**Instructions for the task**:
The reply should hold only the lines below beginning at the one with "payment method: Google" and ending at the one with "total: 3175.56 -> 3540.69", copied exactly, with every picture left out.

Source data:
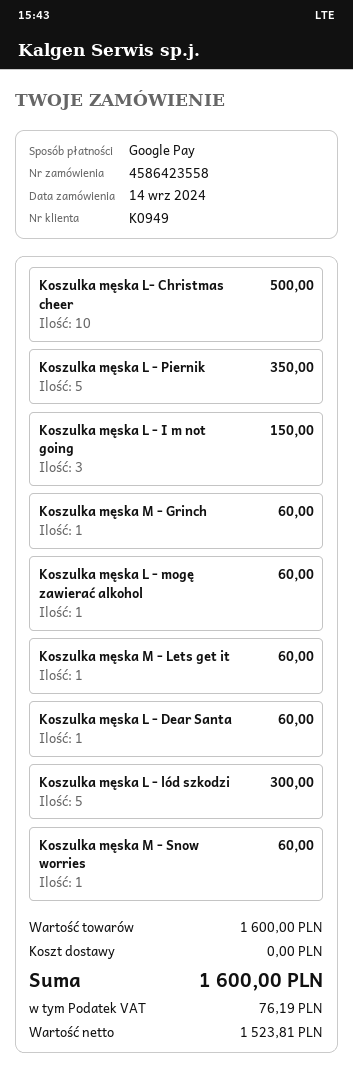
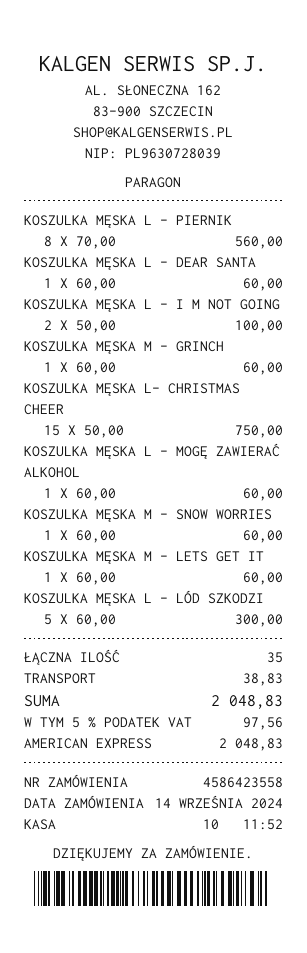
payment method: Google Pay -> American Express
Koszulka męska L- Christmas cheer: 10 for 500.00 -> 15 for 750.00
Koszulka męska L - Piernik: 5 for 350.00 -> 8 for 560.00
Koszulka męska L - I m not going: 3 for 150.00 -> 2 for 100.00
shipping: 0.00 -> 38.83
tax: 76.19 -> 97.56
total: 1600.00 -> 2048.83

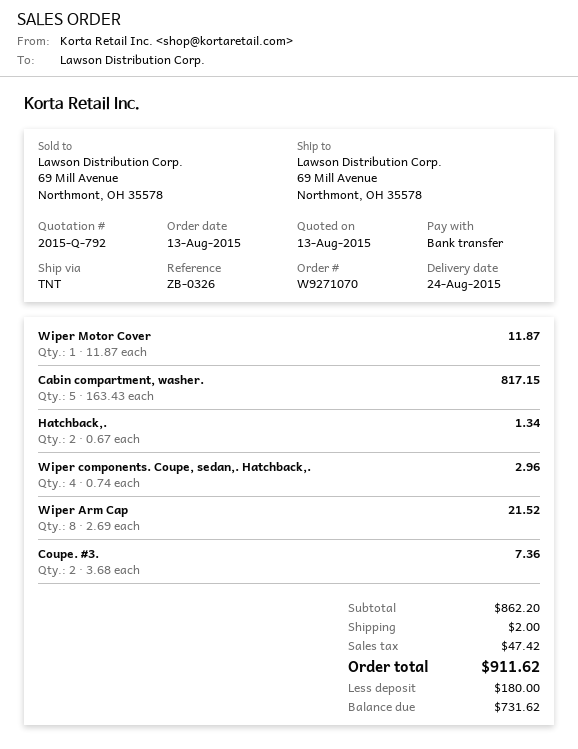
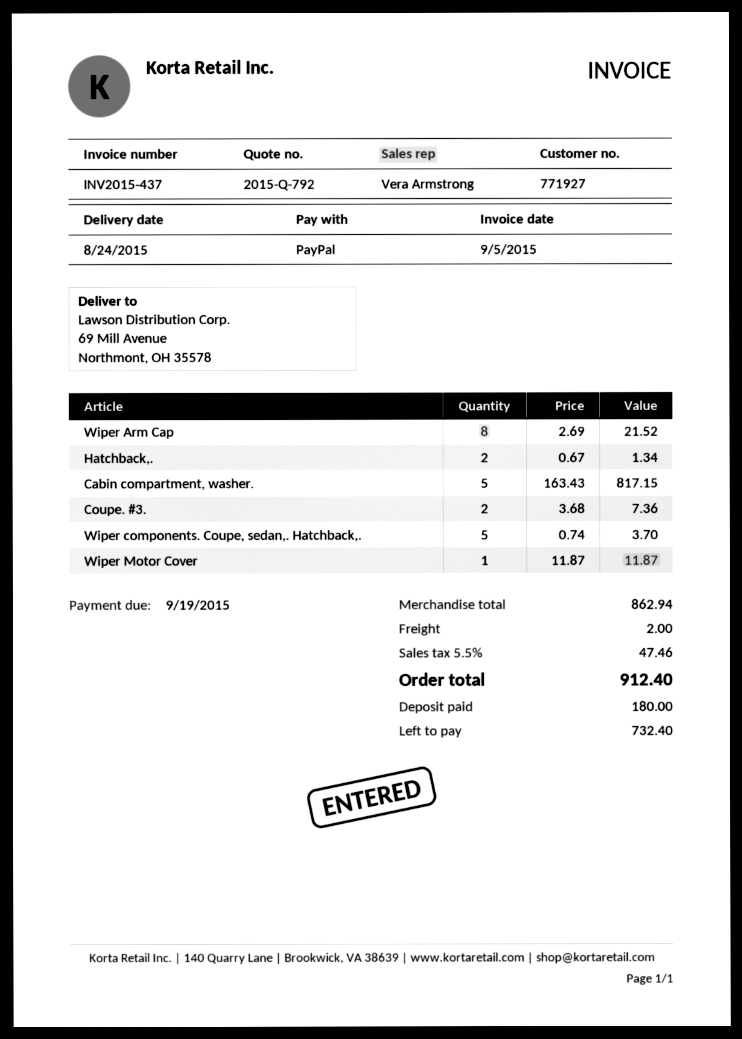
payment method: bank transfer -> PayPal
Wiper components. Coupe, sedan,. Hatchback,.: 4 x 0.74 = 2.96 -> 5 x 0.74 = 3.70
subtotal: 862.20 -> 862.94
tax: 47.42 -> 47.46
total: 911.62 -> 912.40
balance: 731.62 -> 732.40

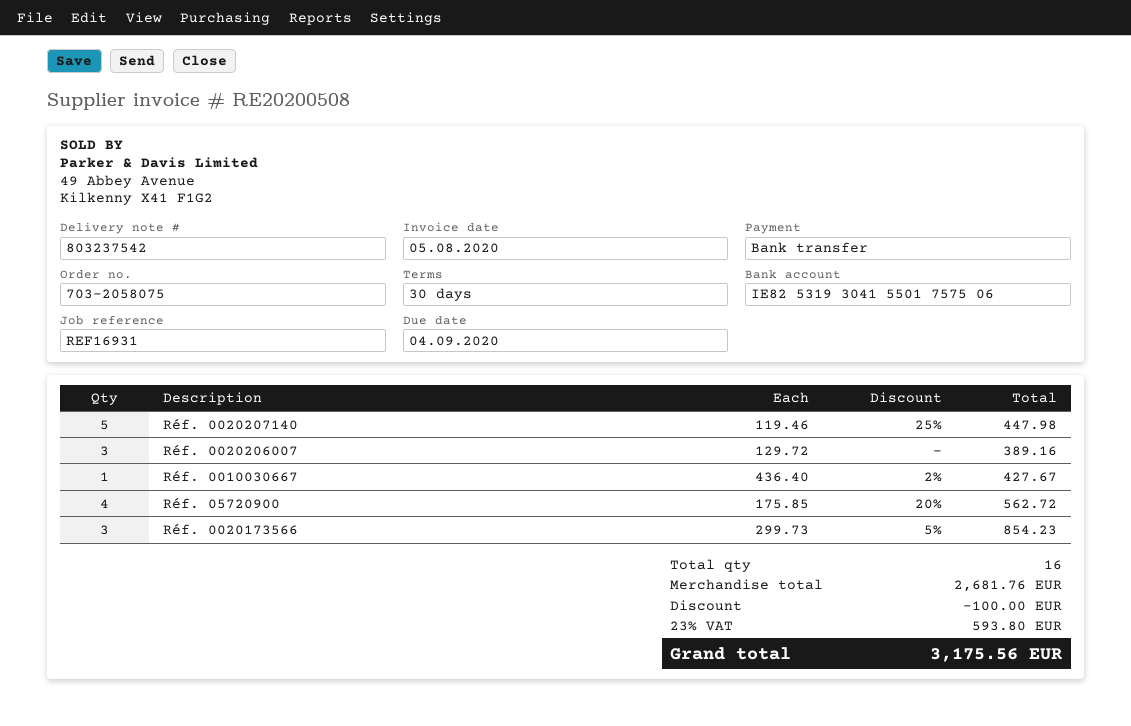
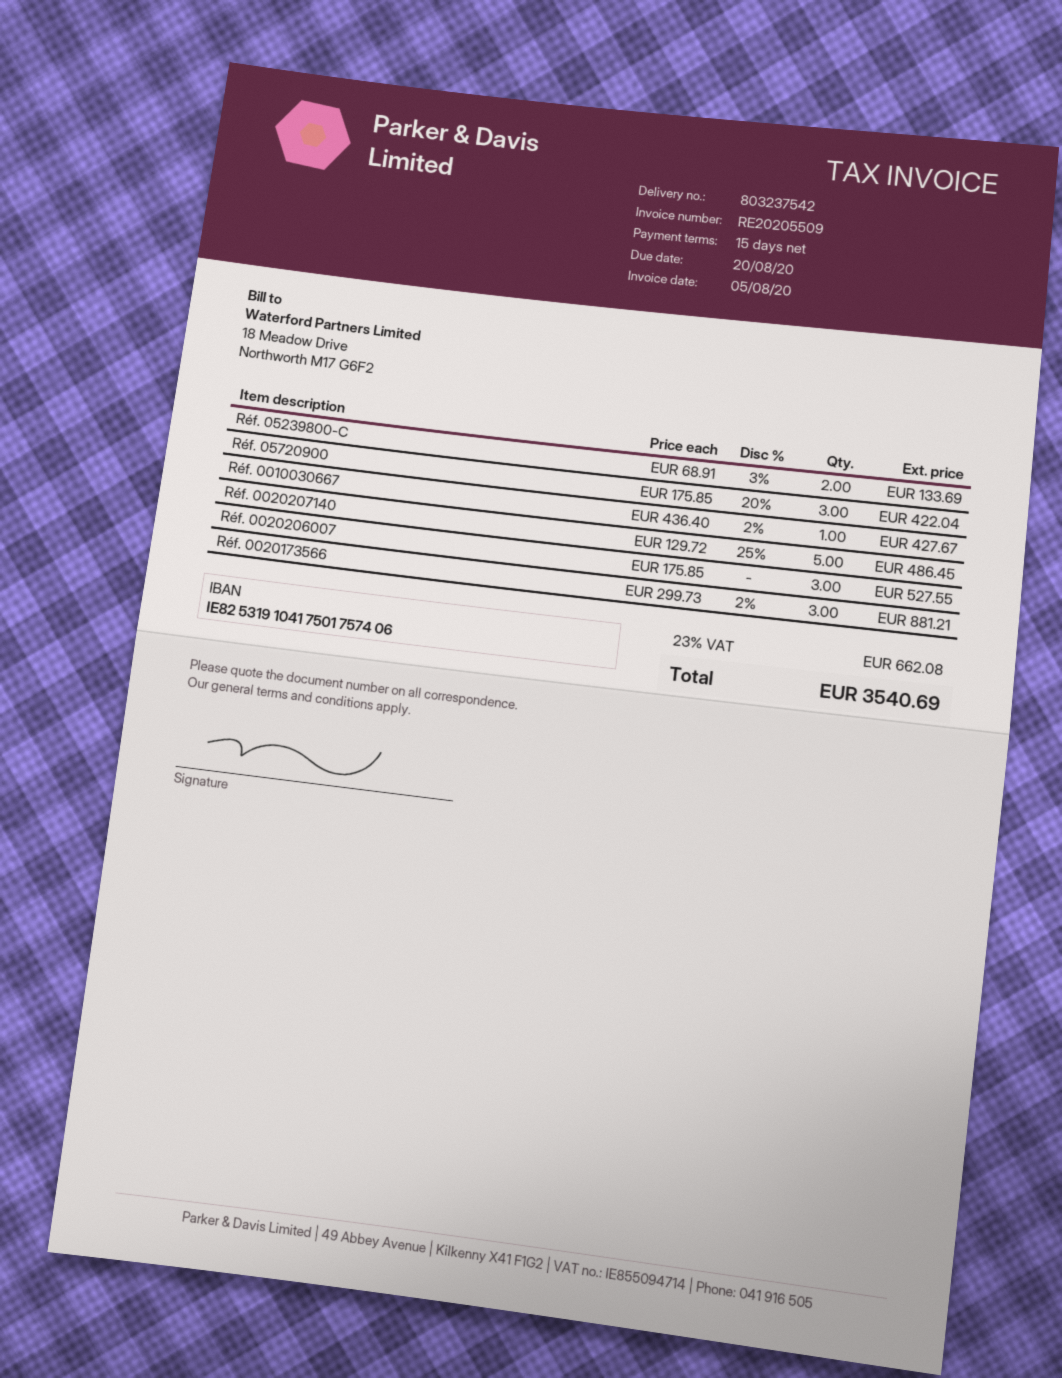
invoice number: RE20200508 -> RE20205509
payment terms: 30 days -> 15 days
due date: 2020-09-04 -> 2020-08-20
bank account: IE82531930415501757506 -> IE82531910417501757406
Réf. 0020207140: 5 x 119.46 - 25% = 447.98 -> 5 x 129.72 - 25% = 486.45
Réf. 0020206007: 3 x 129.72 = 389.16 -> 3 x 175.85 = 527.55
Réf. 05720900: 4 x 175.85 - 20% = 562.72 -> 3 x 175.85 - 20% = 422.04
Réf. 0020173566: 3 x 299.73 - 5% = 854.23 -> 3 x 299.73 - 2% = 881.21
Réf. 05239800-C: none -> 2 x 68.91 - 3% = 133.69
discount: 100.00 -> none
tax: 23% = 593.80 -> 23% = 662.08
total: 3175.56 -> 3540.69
* * *
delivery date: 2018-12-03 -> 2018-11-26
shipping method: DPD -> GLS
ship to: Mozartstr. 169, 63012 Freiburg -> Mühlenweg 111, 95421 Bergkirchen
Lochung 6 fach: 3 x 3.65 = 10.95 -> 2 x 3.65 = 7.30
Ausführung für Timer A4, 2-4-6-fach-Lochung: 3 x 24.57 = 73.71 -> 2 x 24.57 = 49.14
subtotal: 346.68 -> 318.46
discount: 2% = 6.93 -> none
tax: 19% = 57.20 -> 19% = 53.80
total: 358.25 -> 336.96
* * *
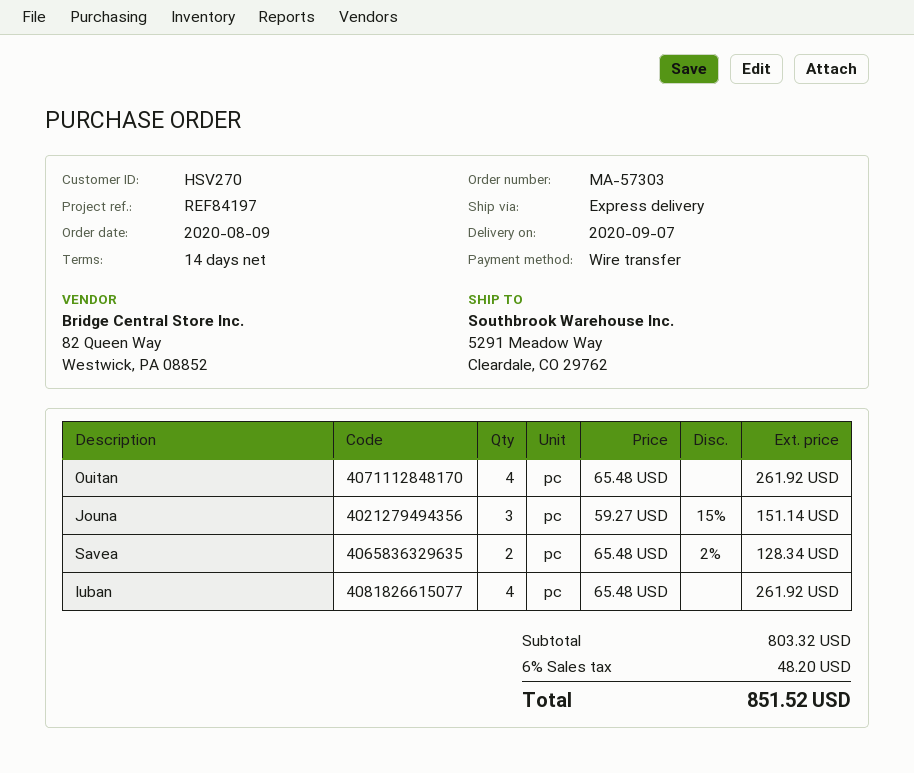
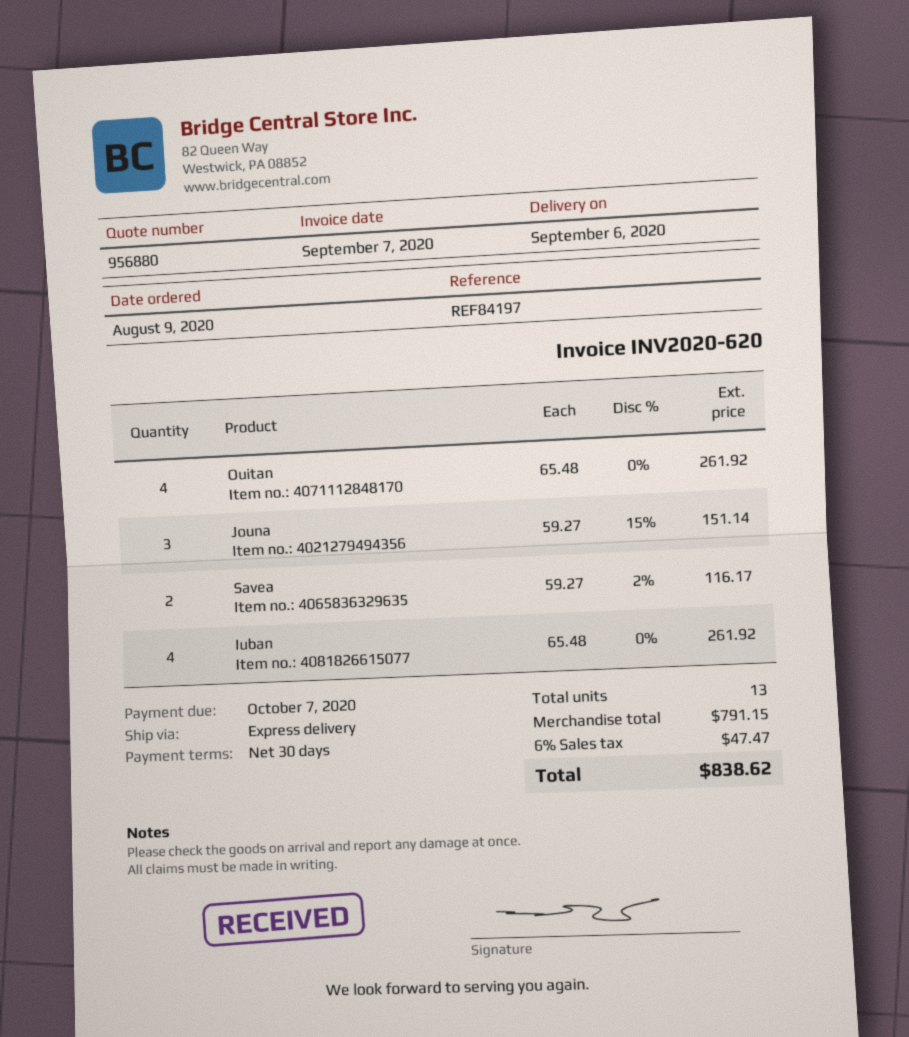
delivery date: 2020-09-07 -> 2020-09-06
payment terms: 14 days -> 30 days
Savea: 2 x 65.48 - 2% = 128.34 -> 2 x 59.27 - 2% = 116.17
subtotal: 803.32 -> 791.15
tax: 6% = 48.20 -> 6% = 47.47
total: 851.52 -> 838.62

**Worked solution**:
payment method: Google Pay -> American Express
Koszulka męska L- Christmas cheer: 10 for 500.00 -> 15 for 750.00
Koszulka męska L - Piernik: 5 for 350.00 -> 8 for 560.00
Koszulka męska L - I m not going: 3 for 150.00 -> 2 for 100.00
shipping: 0.00 -> 38.83
tax: 76.19 -> 97.56
total: 1600.00 -> 2048.83

payment method: bank transfer -> PayPal
Wiper components. Coupe, sedan,. Hatchback,.: 4 x 0.74 = 2.96 -> 5 x 0.74 = 3.70
subtotal: 862.20 -> 862.94
tax: 47.42 -> 47.46
total: 911.62 -> 912.40
balance: 731.62 -> 732.40

invoice number: RE20200508 -> RE20205509
payment terms: 30 days -> 15 days
due date: 2020-09-04 -> 2020-08-20
bank account: IE82531930415501757506 -> IE82531910417501757406
Réf. 0020207140: 5 x 119.46 - 25% = 447.98 -> 5 x 129.72 - 25% = 486.45
Réf. 0020206007: 3 x 129.72 = 389.16 -> 3 x 175.85 = 527.55
Réf. 05720900: 4 x 175.85 - 20% = 562.72 -> 3 x 175.85 - 20% = 422.04
Réf. 0020173566: 3 x 299.73 - 5% = 854.23 -> 3 x 299.73 - 2% = 881.21
Réf. 05239800-C: none -> 2 x 68.91 - 3% = 133.69
discount: 100.00 -> none
tax: 23% = 593.80 -> 23% = 662.08
total: 3175.56 -> 3540.69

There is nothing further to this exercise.